EXTRACTED ENTRIES:
++++++++

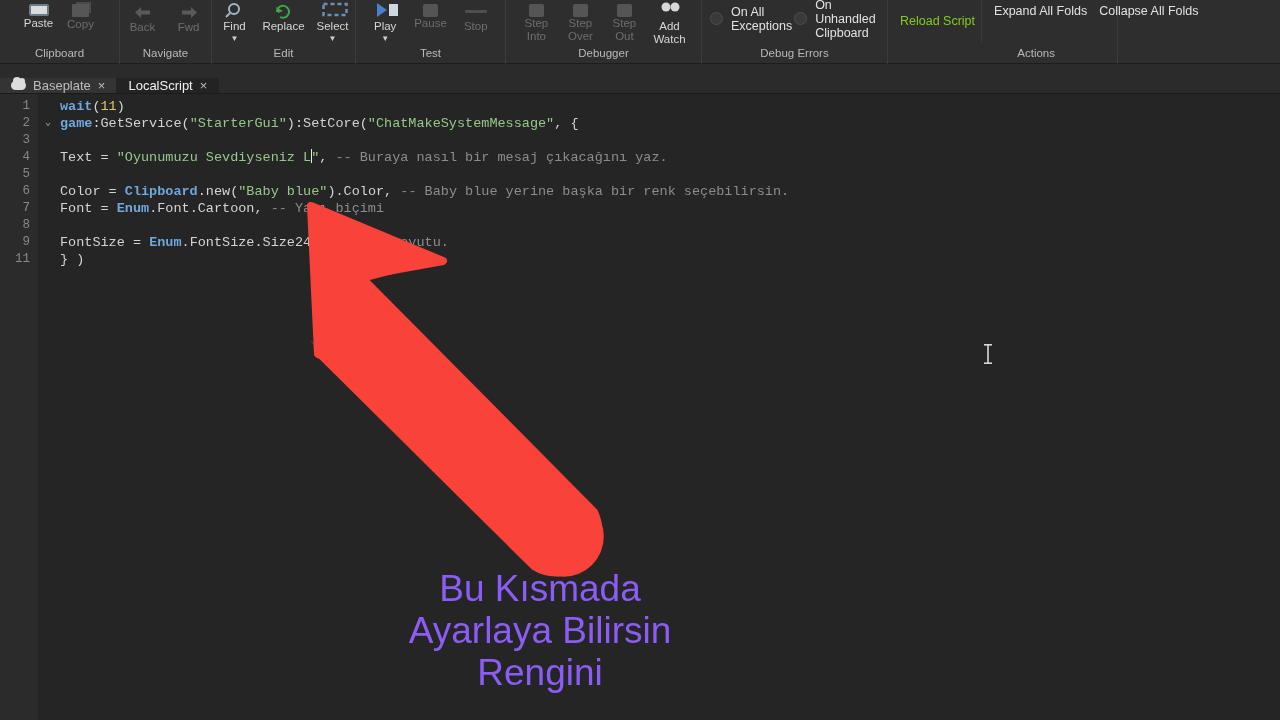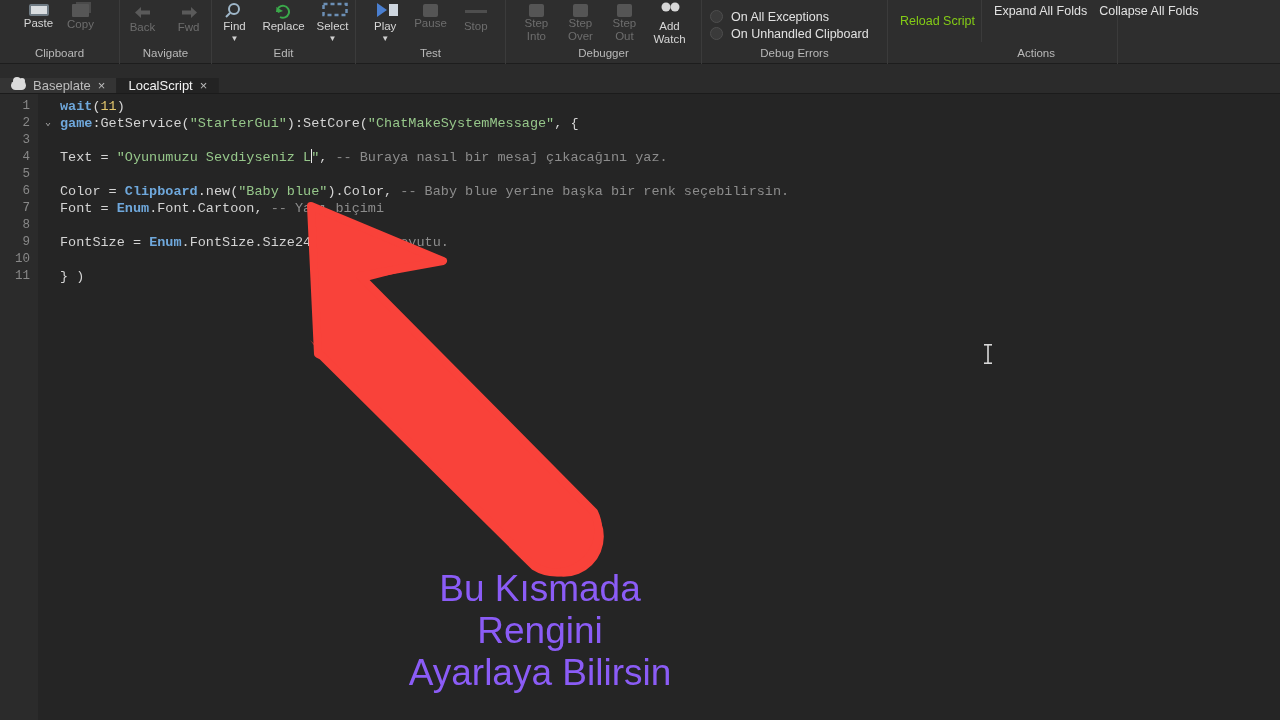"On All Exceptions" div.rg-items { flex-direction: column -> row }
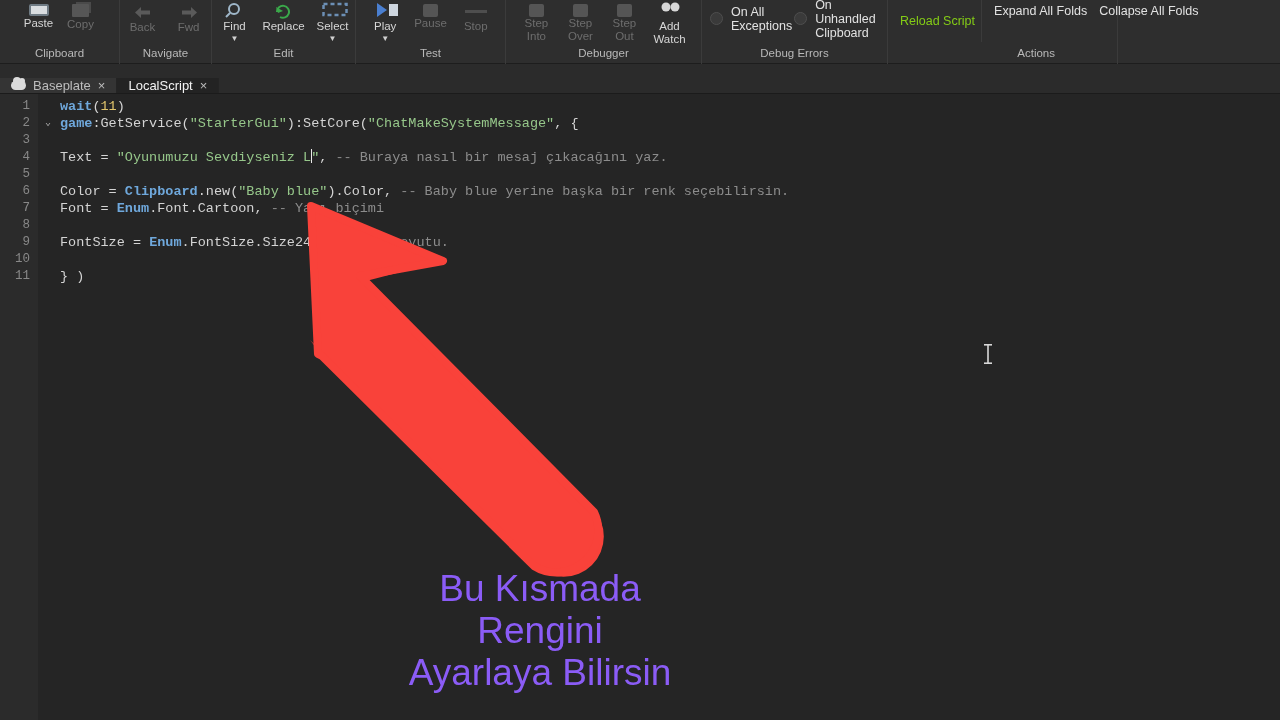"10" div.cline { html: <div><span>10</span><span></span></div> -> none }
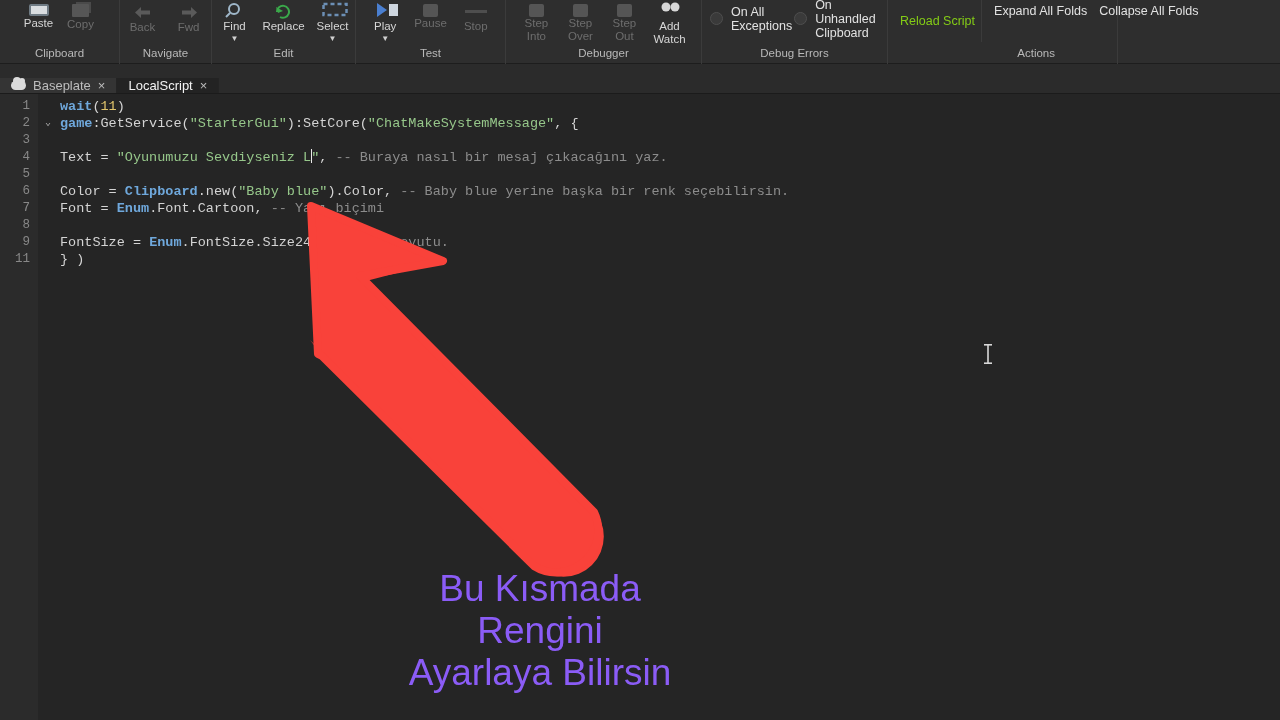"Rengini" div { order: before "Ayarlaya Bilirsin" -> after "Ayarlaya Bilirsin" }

++++++++

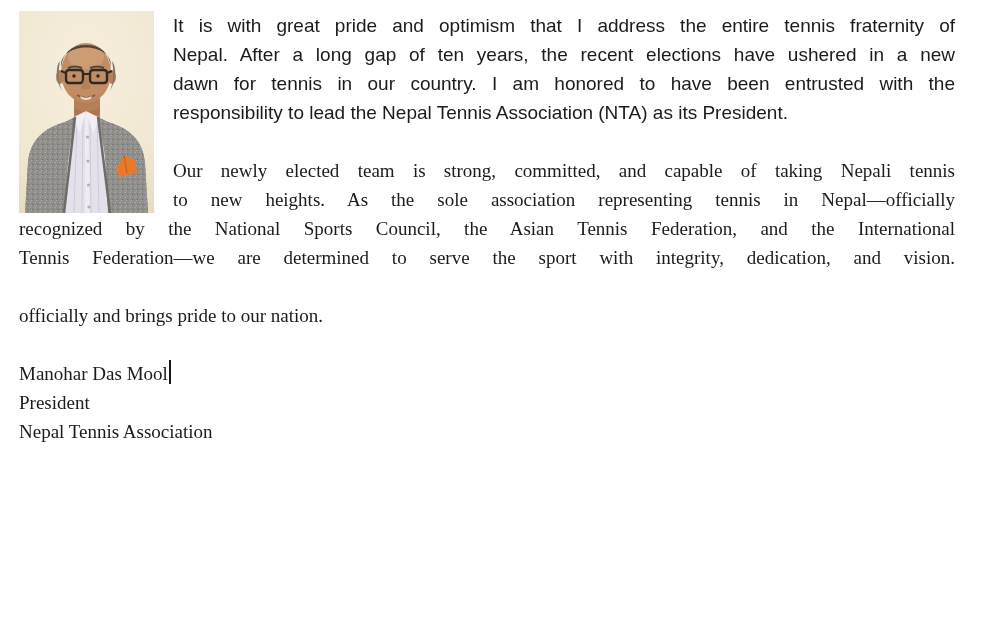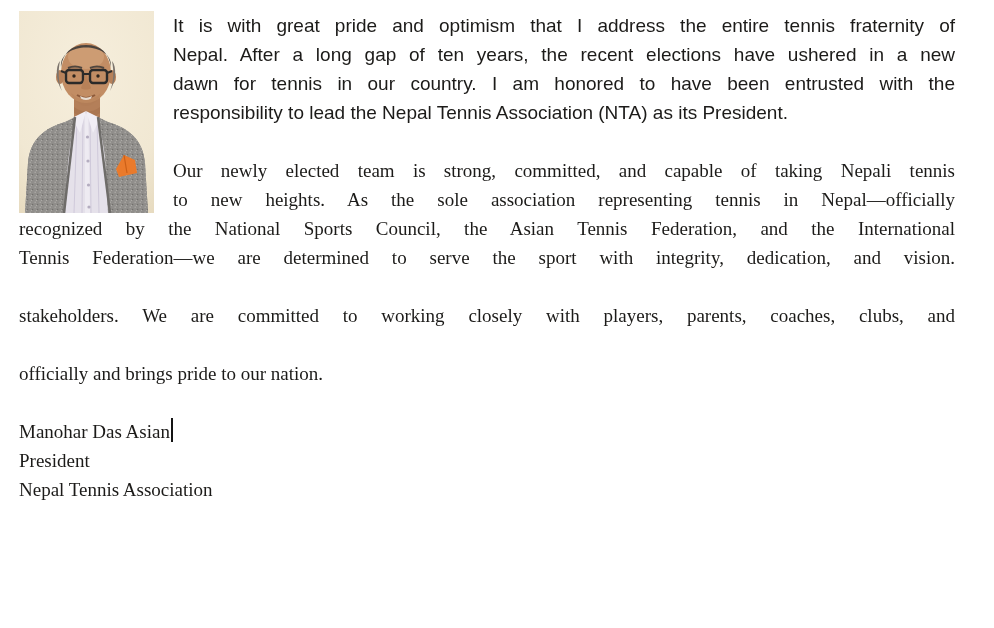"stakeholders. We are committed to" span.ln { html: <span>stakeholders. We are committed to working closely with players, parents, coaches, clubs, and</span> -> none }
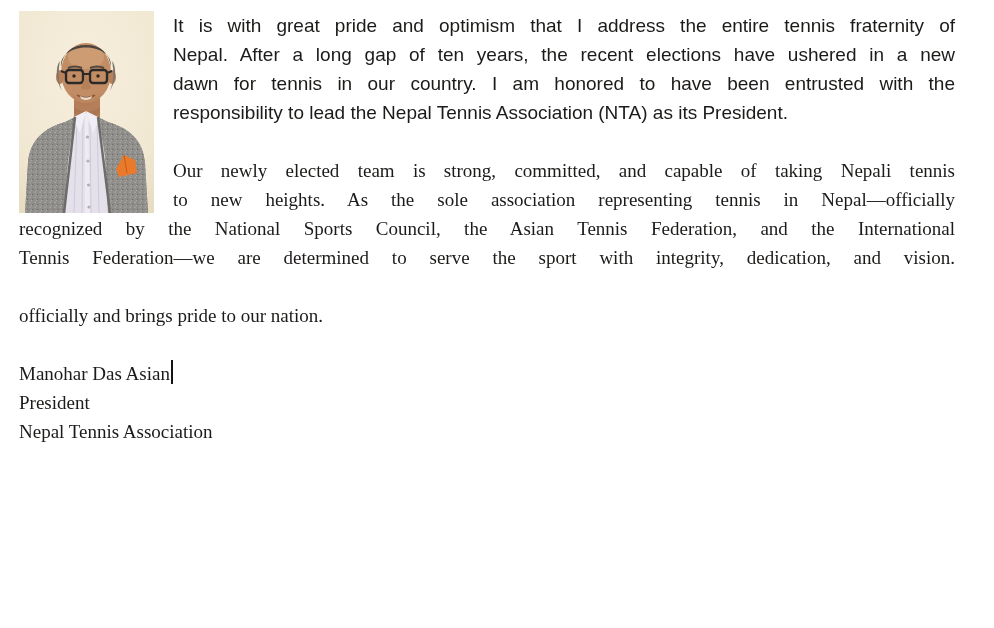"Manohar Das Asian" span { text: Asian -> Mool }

++++++++

THE TASK: Everything from the line above that contains "html: <span>stakeholders. We" down to the line that contains "text: Asian ->" must be reproduced exactly, both ends included. Omit the pictures.

RESPONSE FOR THIS EXERCISE:
"stakeholders. We are committed to" span.ln { html: <span>stakeholders. We are committed to working closely with players, parents, coaches, clubs, and</span> -> none }
"Manohar Das Asian" span { text: Asian -> Mool }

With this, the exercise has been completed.